### About this exercise
Using the listing below, say how many lines have the string "background" in them, giving the number alone.
=== Begin Enclosure ===
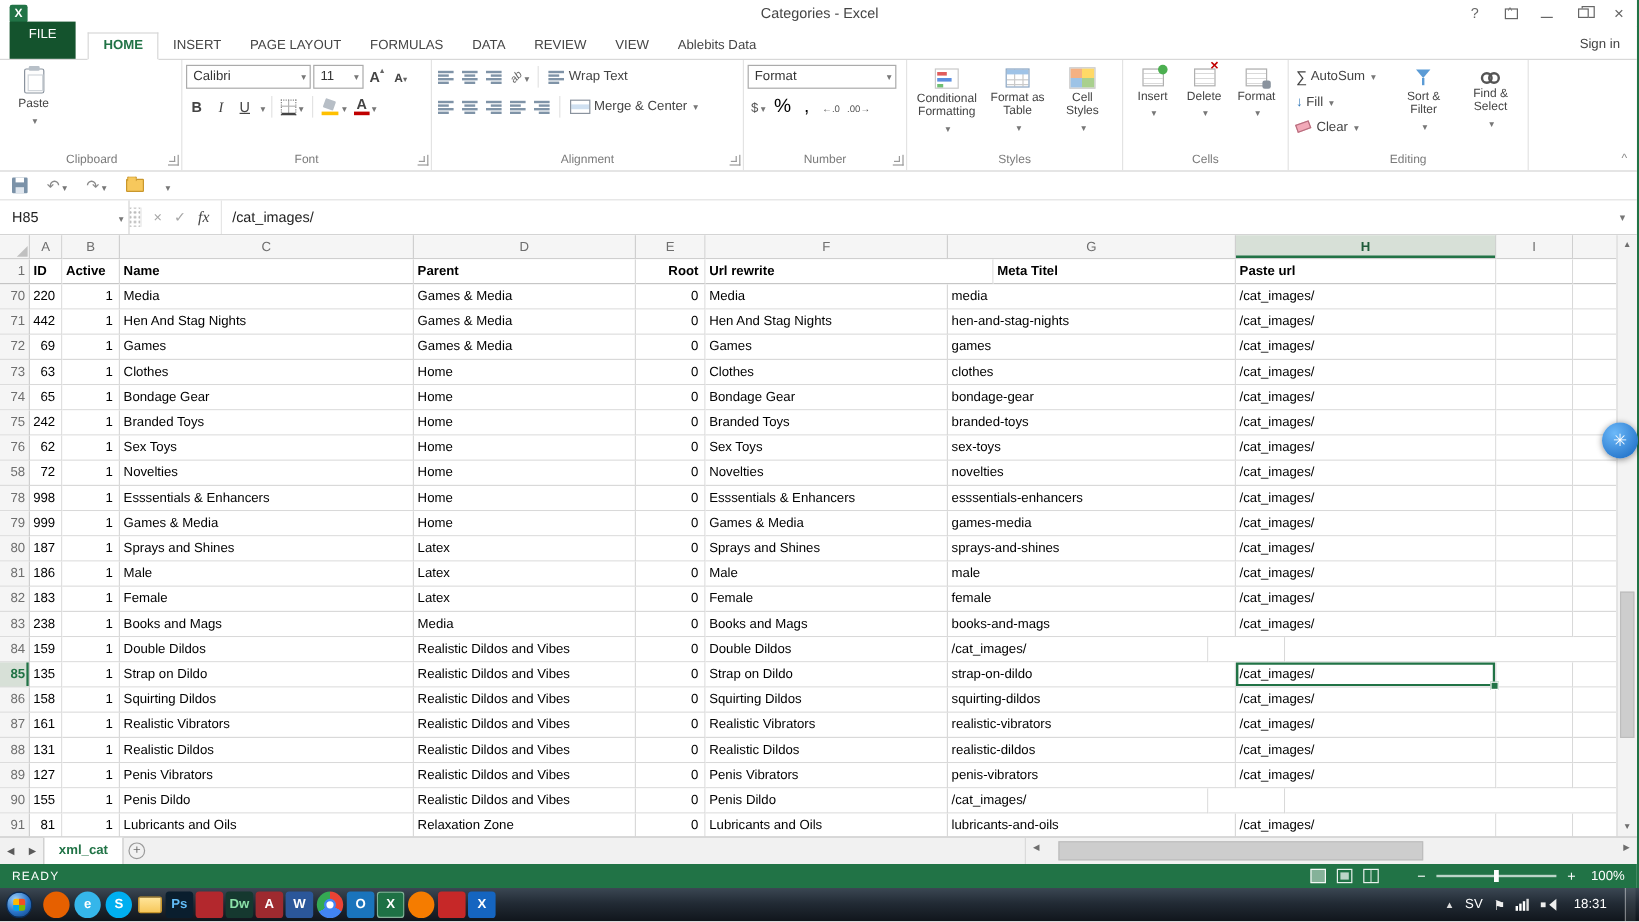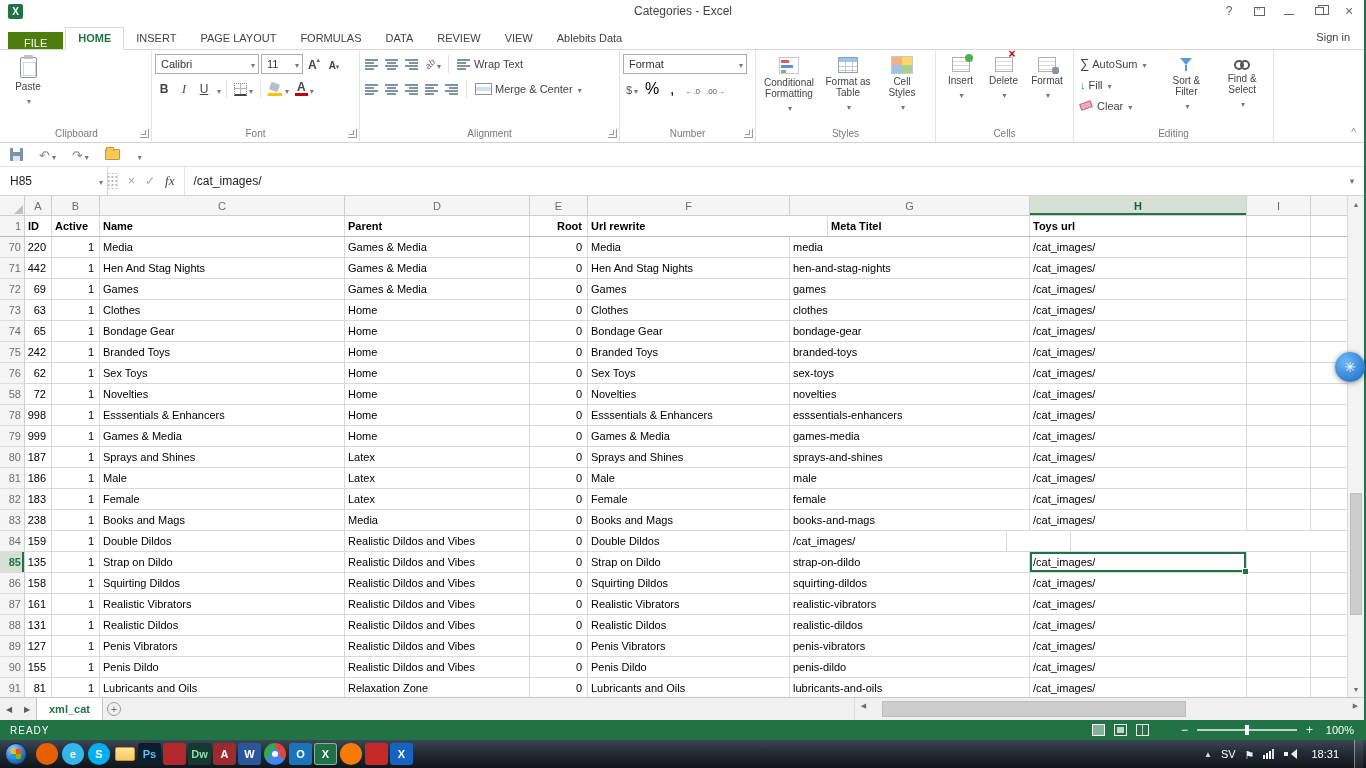--- a/index.html
+++ b/index.html
@@ -22,7 +22,7 @@
   
   .tabsrow { height:28px; display:flex; align-items:flex-end; background:#fff; border-bottom:1px solid #d8d8d8; position:relative; padding-left:8px; }
   .rtab { padding:4px 12px 5px; font-size:11px; color:#444; cursor:default; }
-  .rtab.file { background:#4d7c0f; color:#fff; padding:5px 16px 0; margin-right:2px; }
+  .rtab.file { background:#14532d; color:#fff; padding:5px 16px 14px; margin-right:10px; }
   .rtab.active { color:#217346; font-weight:bold; background:#fff; border:1px solid #d8d8d8; border-bottom:1px solid #fff; margin-bottom:-1px; }
   .signin { position:absolute; right:14px; bottom:6px; font-size:11px; color:#444; }
 

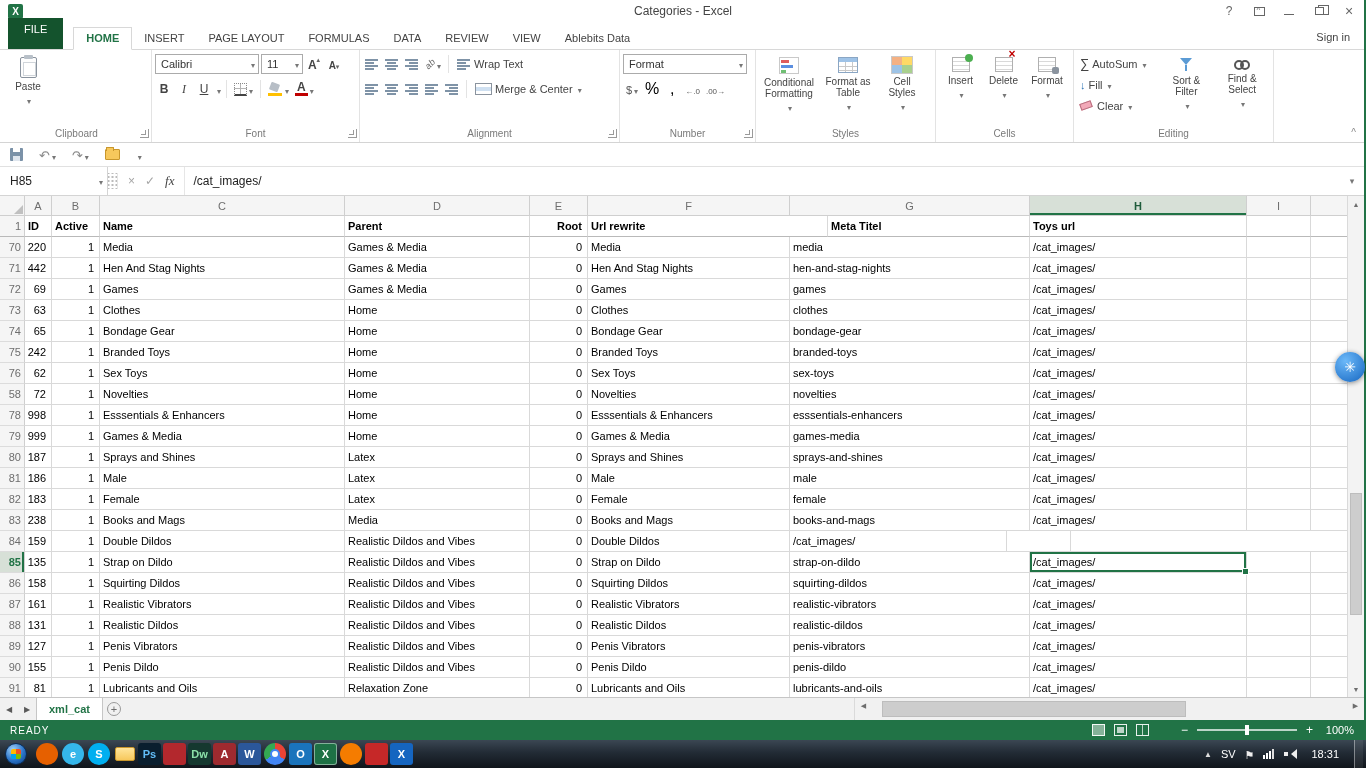--- a/index.html
+++ b/index.html
@@ -502,7 +502,7 @@
               <div class="cell num" style="width: 58px;">Root</div>
               <div class="cell" style="width: 240px;">Url rewrite</div>
               <div class="cell" style="width: 202px;">Meta Titel</div>
-              <div class="cell" style="width: 217px;">Toys url</div>
+              <div class="cell" style="width: 217px;">Paste url</div>
               <div class="cell" style="width: 64px;"></div>
               <div class="cell fill"></div>
             </div>

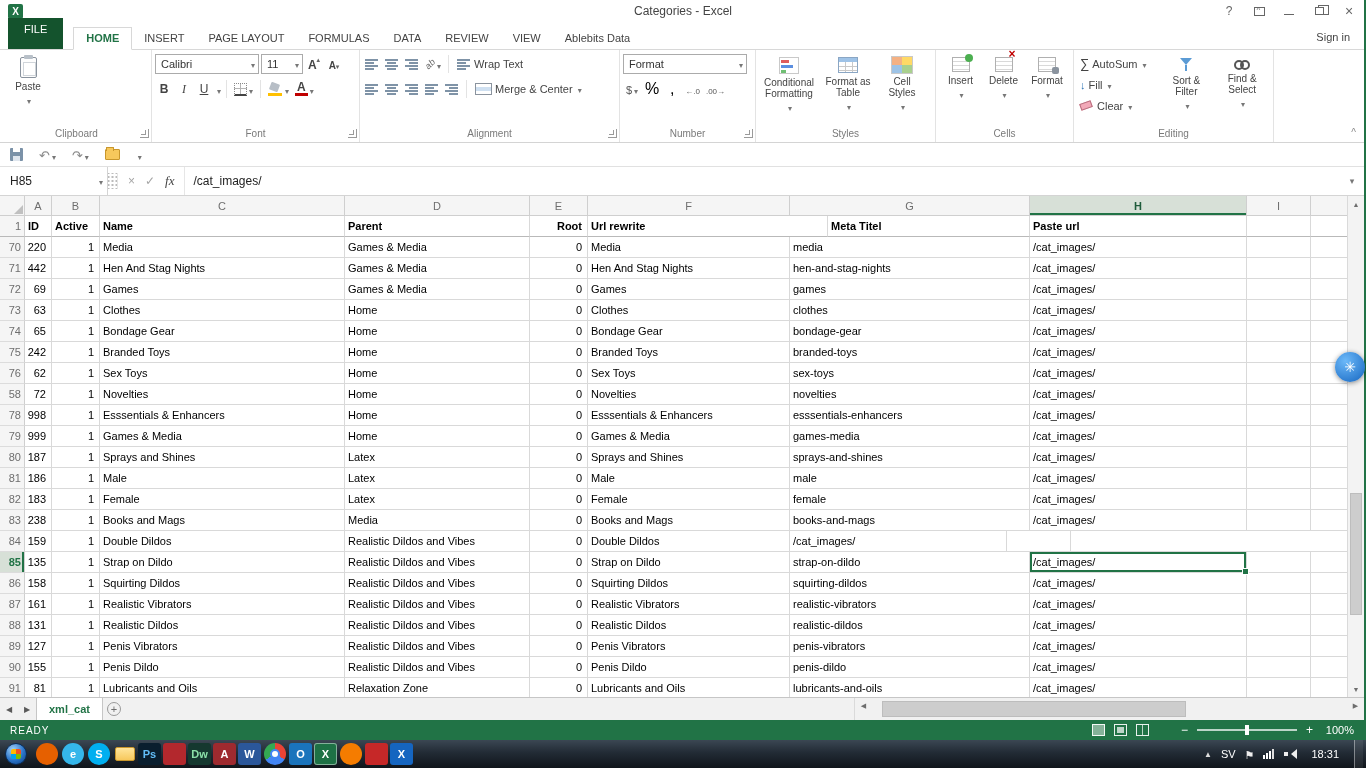--- a/index.html
+++ b/index.html
@@ -773,7 +773,6 @@
               <div class="cell" style="width: 185px;">Realistic Dildos and Vibes</div>
               <div class="cell num" style="width: 58px;">0</div>
               <div class="cell" style="width: 202px;">Penis Dildo</div>
-              <div class="cell" style="width: 240px;">penis-dildo</div>
               <div class="cell" style="width: 217px;">/cat_images/</div>
               <div class="cell" style="width: 64px;"></div>
               <div class="cell fill"></div>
=== End Enclosure ===
### Exercise output
4